* [TASK DETAILS]:
Begin the copy at the line containing "[67,85,510,99] [67,109,228,120] //" in the data below and end it at the line containing "-> [101,584,114,600] [82,611,94,627]", keeping each line exact and leaving out pictures.

* [RECORDS FOR THE EXERCISE]:
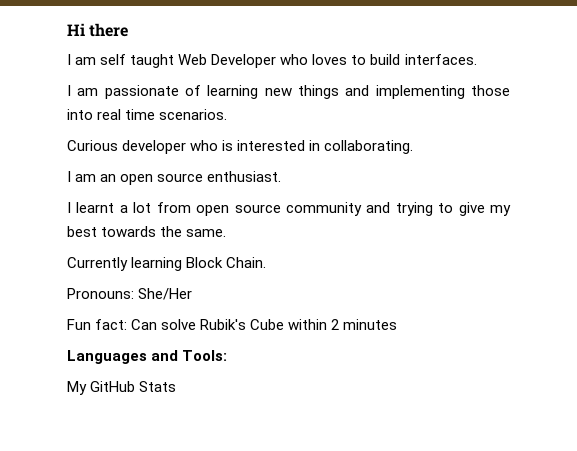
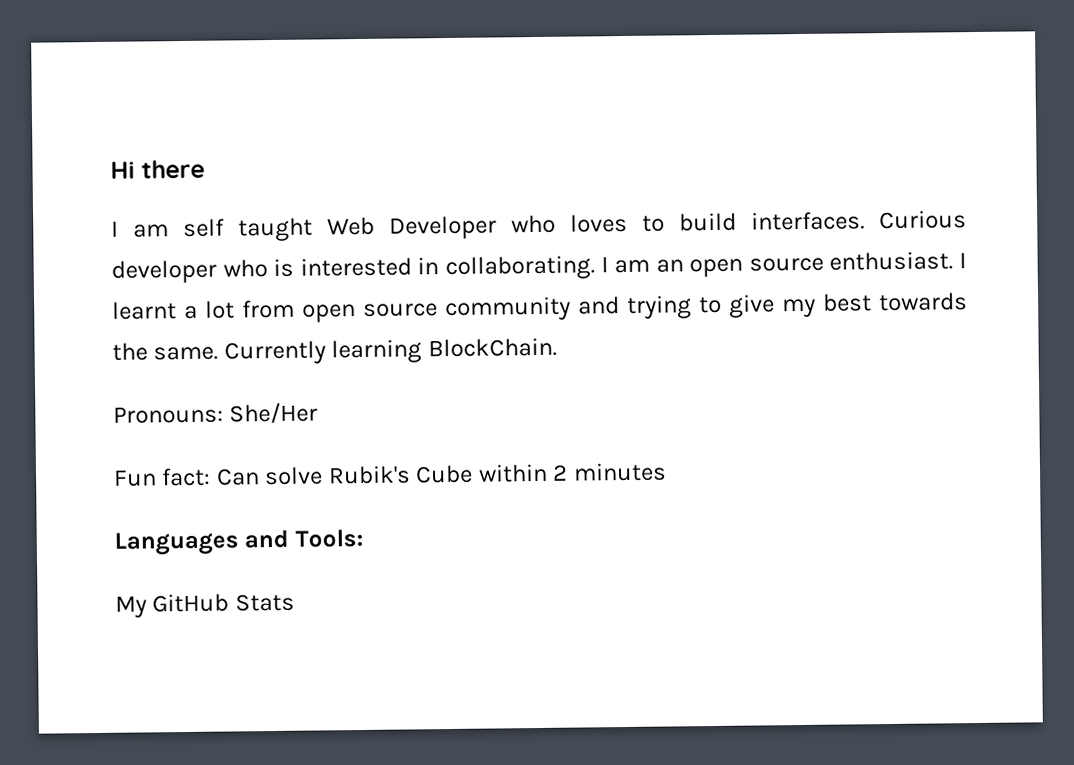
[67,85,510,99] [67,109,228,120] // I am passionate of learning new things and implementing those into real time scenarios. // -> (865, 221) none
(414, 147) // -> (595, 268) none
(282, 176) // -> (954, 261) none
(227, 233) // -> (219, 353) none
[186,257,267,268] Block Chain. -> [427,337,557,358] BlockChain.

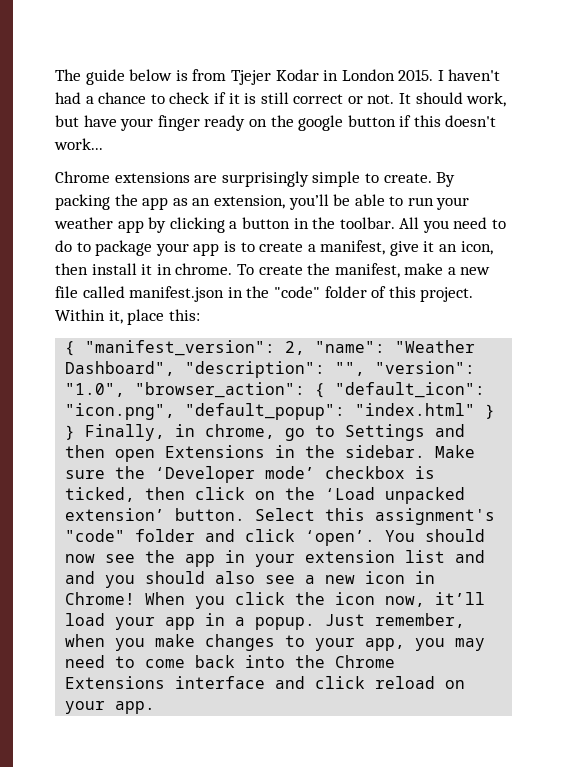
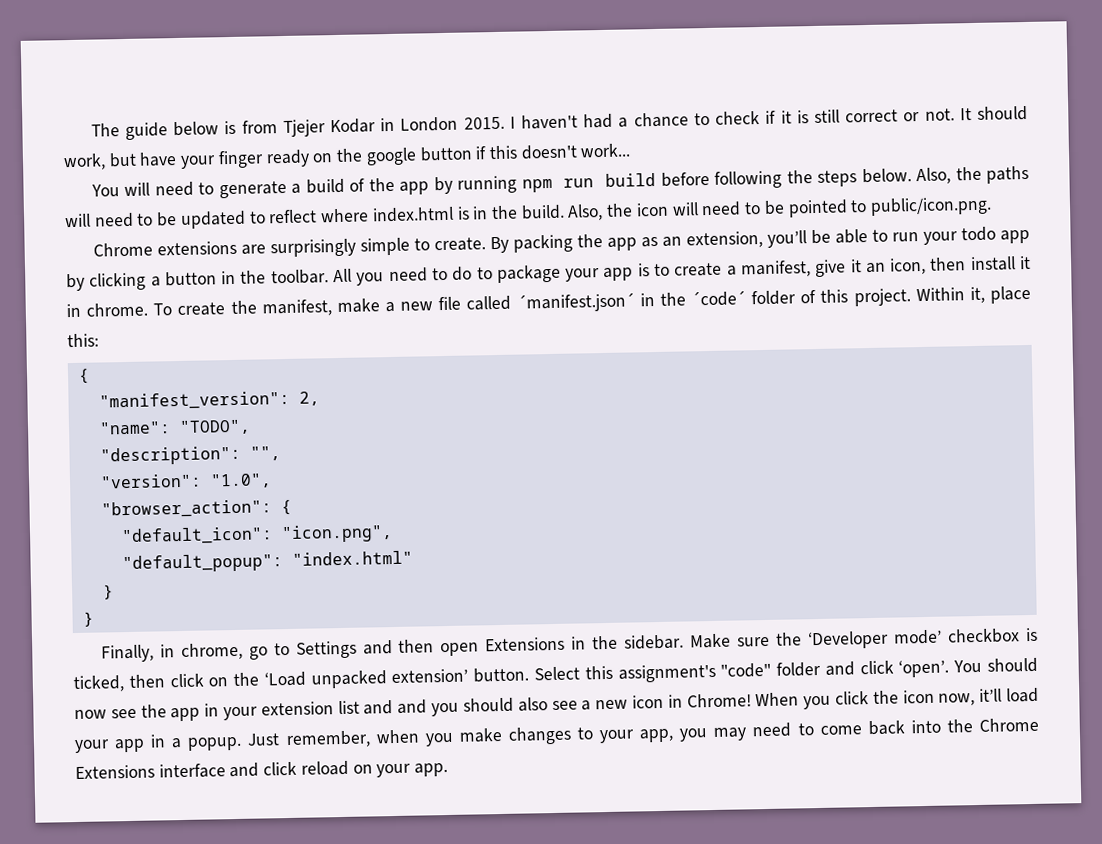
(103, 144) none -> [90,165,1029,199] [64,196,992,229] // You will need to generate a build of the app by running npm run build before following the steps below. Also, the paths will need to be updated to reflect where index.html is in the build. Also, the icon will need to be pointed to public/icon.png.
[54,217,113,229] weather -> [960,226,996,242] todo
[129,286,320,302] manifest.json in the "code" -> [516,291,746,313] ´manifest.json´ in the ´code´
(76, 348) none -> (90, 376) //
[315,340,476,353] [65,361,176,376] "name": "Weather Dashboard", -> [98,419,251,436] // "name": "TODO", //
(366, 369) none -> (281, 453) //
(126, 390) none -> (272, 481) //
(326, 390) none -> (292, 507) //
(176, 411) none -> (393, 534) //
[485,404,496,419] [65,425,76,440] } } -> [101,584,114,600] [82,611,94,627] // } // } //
==
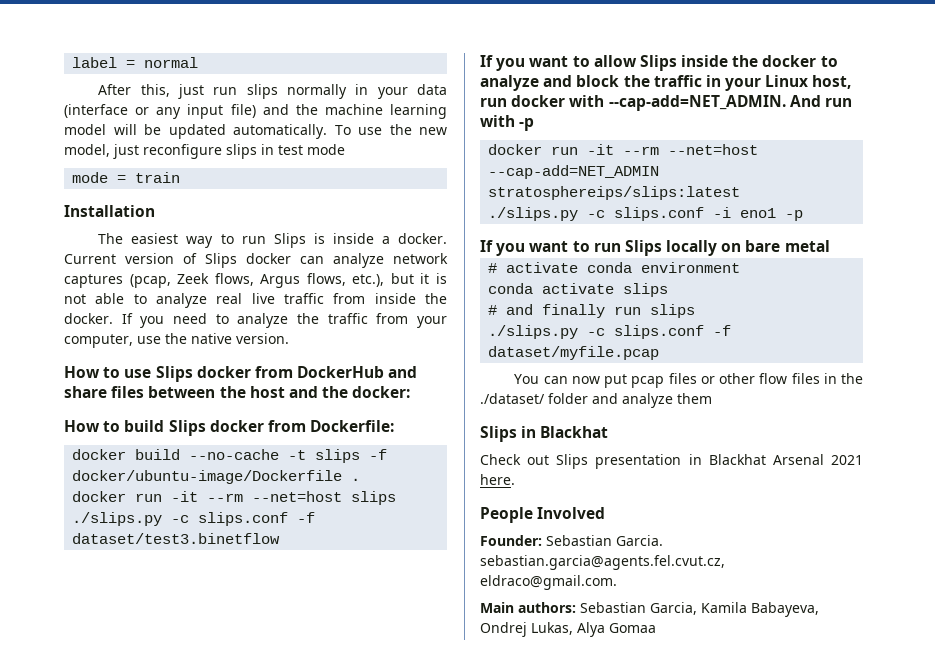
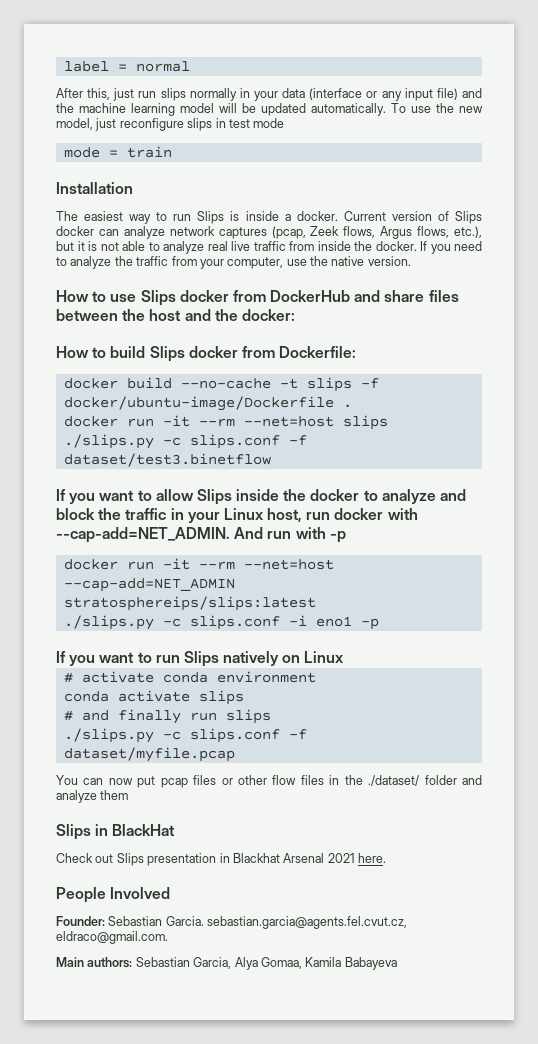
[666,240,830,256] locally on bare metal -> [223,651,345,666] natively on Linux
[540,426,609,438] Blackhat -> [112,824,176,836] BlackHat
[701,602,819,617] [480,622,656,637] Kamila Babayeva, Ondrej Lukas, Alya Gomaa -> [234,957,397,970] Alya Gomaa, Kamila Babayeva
--
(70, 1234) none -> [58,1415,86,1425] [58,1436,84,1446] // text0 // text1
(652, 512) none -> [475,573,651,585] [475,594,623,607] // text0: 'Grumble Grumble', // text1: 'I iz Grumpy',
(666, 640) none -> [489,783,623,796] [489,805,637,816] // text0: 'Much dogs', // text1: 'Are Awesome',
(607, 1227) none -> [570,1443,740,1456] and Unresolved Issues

* [TASK OUTPUT]:
[67,85,510,99] [67,109,228,120] // I am passionate of learning new things and implementing those into real time scenarios. // -> (865, 221) none
(414, 147) // -> (595, 268) none
(282, 176) // -> (954, 261) none
(227, 233) // -> (219, 353) none
[186,257,267,268] Block Chain. -> [427,337,557,358] BlockChain.

(103, 144) none -> [90,165,1029,199] [64,196,992,229] // You will need to generate a build of the app by running npm run build before following the steps below. Also, the paths will need to be updated to reflect where index.html is in the build. Also, the icon will need to be pointed to public/icon.png.
[54,217,113,229] weather -> [960,226,996,242] todo
[129,286,320,302] manifest.json in the "code" -> [516,291,746,313] ´manifest.json´ in the ´code´
(76, 348) none -> (90, 376) //
[315,340,476,353] [65,361,176,376] "name": "Weather Dashboard", -> [98,419,251,436] // "name": "TODO", //
(366, 369) none -> (281, 453) //
(126, 390) none -> (272, 481) //
(326, 390) none -> (292, 507) //
(176, 411) none -> (393, 534) //
[485,404,496,419] [65,425,76,440] } } -> [101,584,114,600] [82,611,94,627] // } // } //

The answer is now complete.